Generation of LHRKO mice has previously been described [26]. Mice were maintained as required under the NIH guidelines for the Care and Use of Laboratory Animals. All studies have been approved by the Animal Care and Use Committee of the University of Louisville. Adult male and female heterozygous mice were mated to obtain wild-type (+/+), heterozygous (+/–), and homozygous (–/–) animals. The genotype was determined by Southern blotting with tail genomic DNA digested with Stu I and hybridized to [³²P]-labeled DNA probe for the LH receptor gene as previously described [26]. The probe was designed to detect an 8-kilobase (kb) DNA fragment of the 5'-flanking region of a wild-type LH receptor gene and 10-kb mutant fragment, which included a neomycin gene used in the disruption strategy. Thus, a single Southern blot performed on each sample allowed unambiguous identification of all three genotypes. All animals were maintained on 12L:12D cycles with food and water provided ad libitum. Three to six 1-, 30-, and 60-day old mice of each genotype (day of birth was considered as Day 1) were used for each experiment.

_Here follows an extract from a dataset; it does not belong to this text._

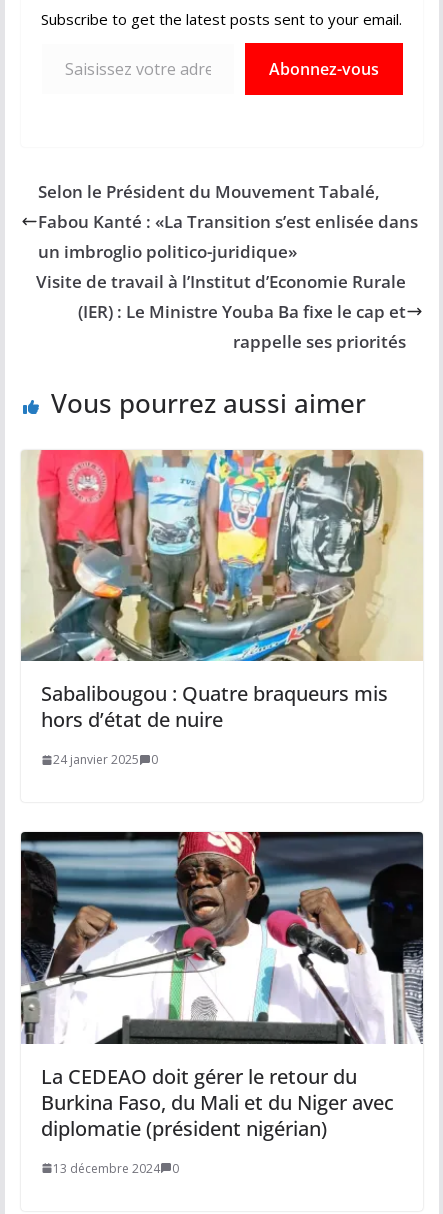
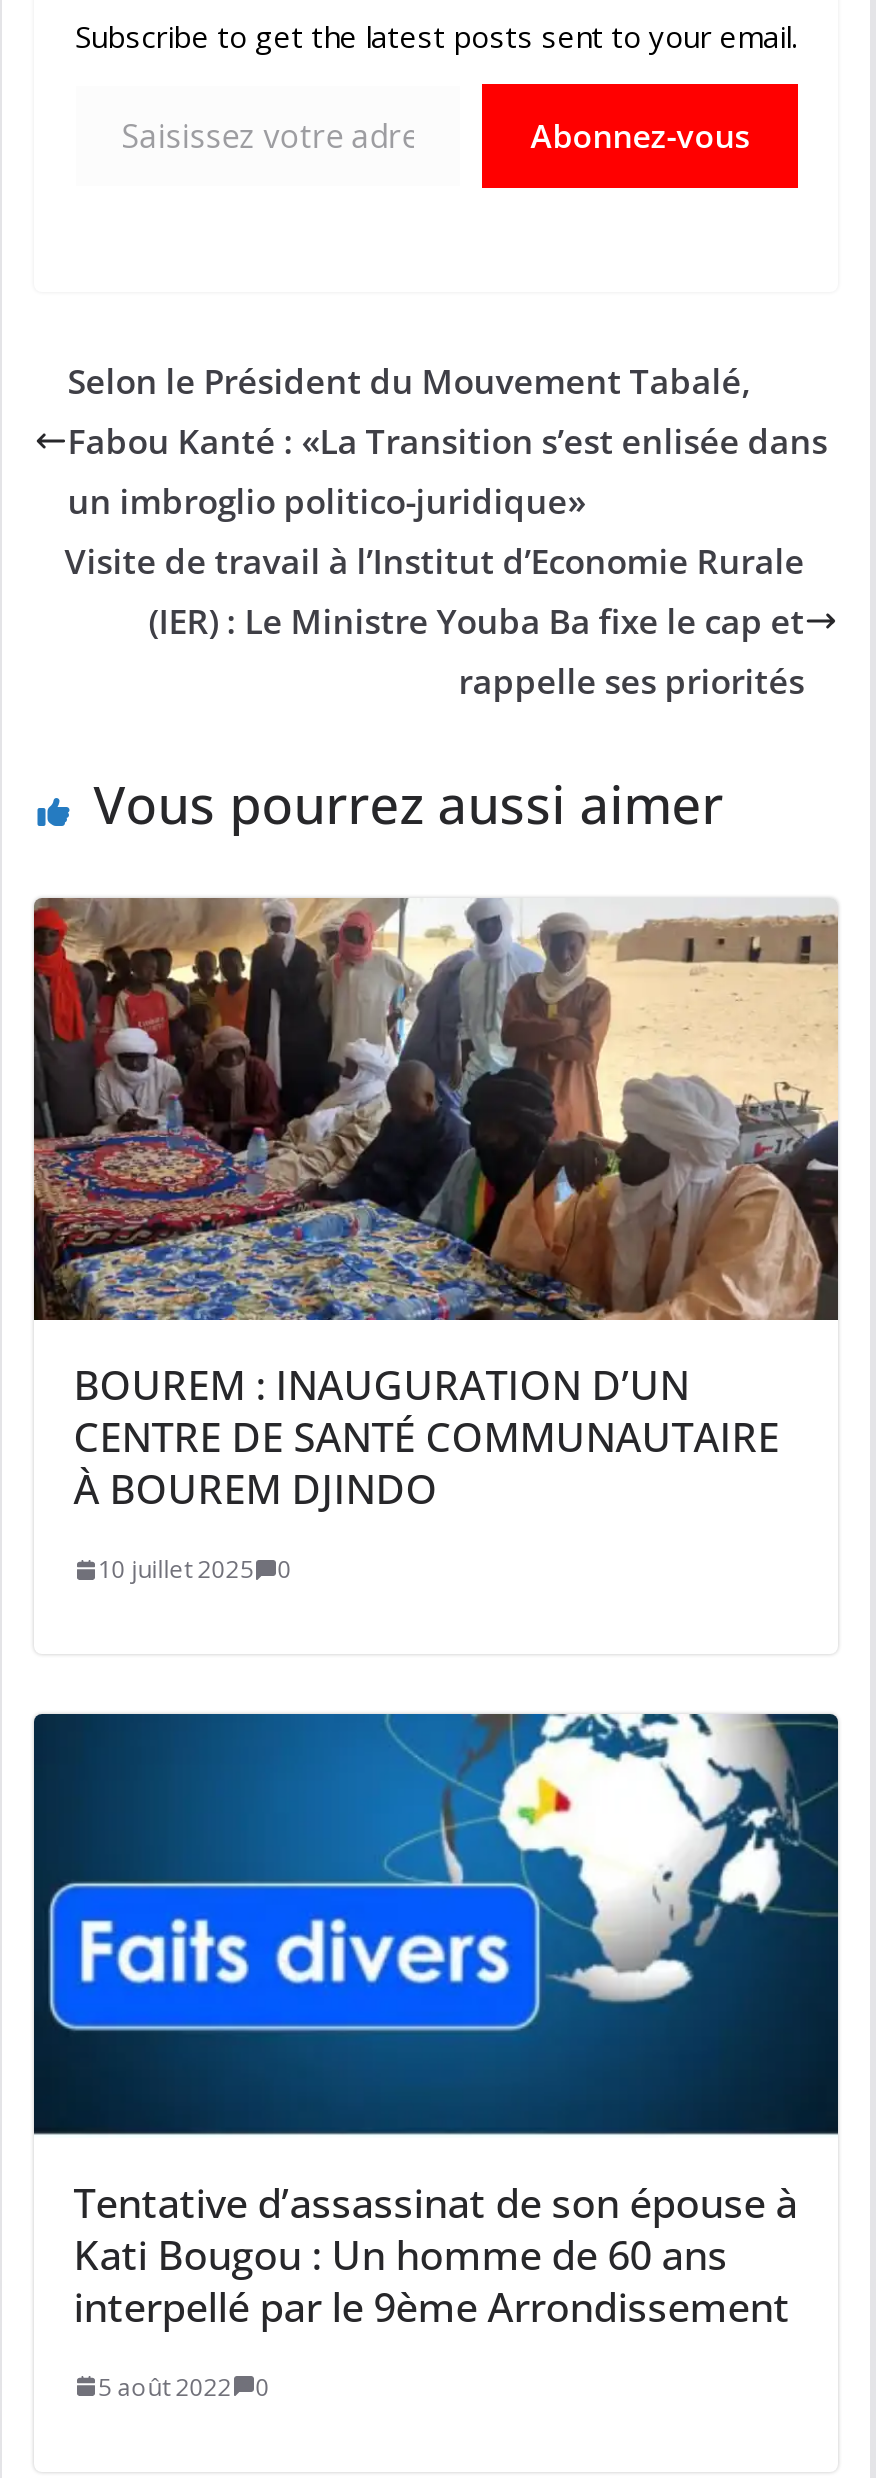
[20,449,423,733] [image] | Sabalibougou : Quatre braqueurs mis | hors d’état de nuire -> [32,896,840,1517] [image] | BOUREM : INAUGURATION D’UN | CENTRE DE SANTÉ COMMUNAUTAIRE | À BOUREM DJINDO
[53,751,158,768] 24 janvier 2025 0 -> [97,1553,291,1587] 10 juillet 2025 0
[20,831,424,1142] [image] | La CEDEAO doit gérer le retour du | Burkina Faso, du Mali et du Niger avec | diplomatie (président nigérian) -> [32,1712,838,2334] [image] | Tentative d’assassinat de son épouse à | Kati Bougou : Un homme de 60 ans | interpellé par le 9ème Arrondissement
[53,1160,179,1177] 13 décembre 2024 0 -> [97,2370,269,2404] 5 août 2022 0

Histology and Computerized Quantitative Morphometry

The animals were deeply anesthetized by intraperitoneal injection of sodium pentobarbital and the chest and abdominal cavities were opened by sagittal incision. After blood collection by cardiac puncture, the testes were excised, fixed in 10% buffered formalin and embedded in paraffin. Sections 5 µm thick were cut, stained with hematoxylin-eosin (H and E), and examined under bright-field microscope for quantification of morphological changes and for photography. Computerized Bioquant IV System (R and M Biometrics Inc., Nashville, TN) was used for determining morphological changes. Briefly, the sections were observed on a computer screen. Round or approximately round seminiferous tubules (the shortest to the longest axis ratio greater than 0.8) were randomly sampled for measurement of diameters and in 10 000 µm² total area. For an objective determination of the number of spermatogenic and Sertoli cells, nuclei of various cell types were counted in seminiferous tubule cross sections covering a total area of 10 000 µm². The results were expressed as cell number per seminiferous cross section. The number of Leydig cells was counted in several cross sections of interstitial areas covering 10 000 µm² after immunostaining with 3ß-HSD antibody. The macrophage numbers were counted in interstitial areas of 10 000 µm² after immunostaining with a specific antibody, F4/80.

Immunocytochemistry

This procedure was performed by an avidin-biotin immunoperoxidase method (Vector Laboratories, Inc., Burlingame, CA) [26, 27]. Briefly, deparaffinized testicular sections were treated for 10 min with 0.75% H₂O₂ in methanol to block endogenous peroxidase activity. All sections were incubated with primary antibodies overnight at 4°C. For immunostaining of macrophages, the sections were pretreated with 0.1% trypsin at 37°C followed by incubation with a 1:50 dilution of polyclonal antibody to mouse macrophage-specific antigen, F4/80 (Serotec Inc., Raleigh, NC). A 1:250 dilution of polyclonal antibody (Promega Corp., Madison, WI) was used to immunostain for active caspase-3. For immunostaining of fetal and adult-type Leydig cells, the sections were exposed to a 1:200 dilution of polyclonal antibody to 3ß-hydroxysteroid dehydrogenase (HSD) (a gift from Dr. Ian Mason at the University of Edinburgh, Edinburgh, Scotland). For immunostaining of adult-type Leydig cells, a 1:200 dilution of polyclonal antibody to 11ß-HSD (a gift from Dr. Matthew Hardy of the Population Council, New York, NY) was used. Polyclonal antibody to cyclin D3 was purchased from Santa Cruz Biotechnology, Inc. (Santa Cruz, CA) and used in 1:200 dilution. Substitution of primary antibodies with nonspecific IgG served as procedural controls.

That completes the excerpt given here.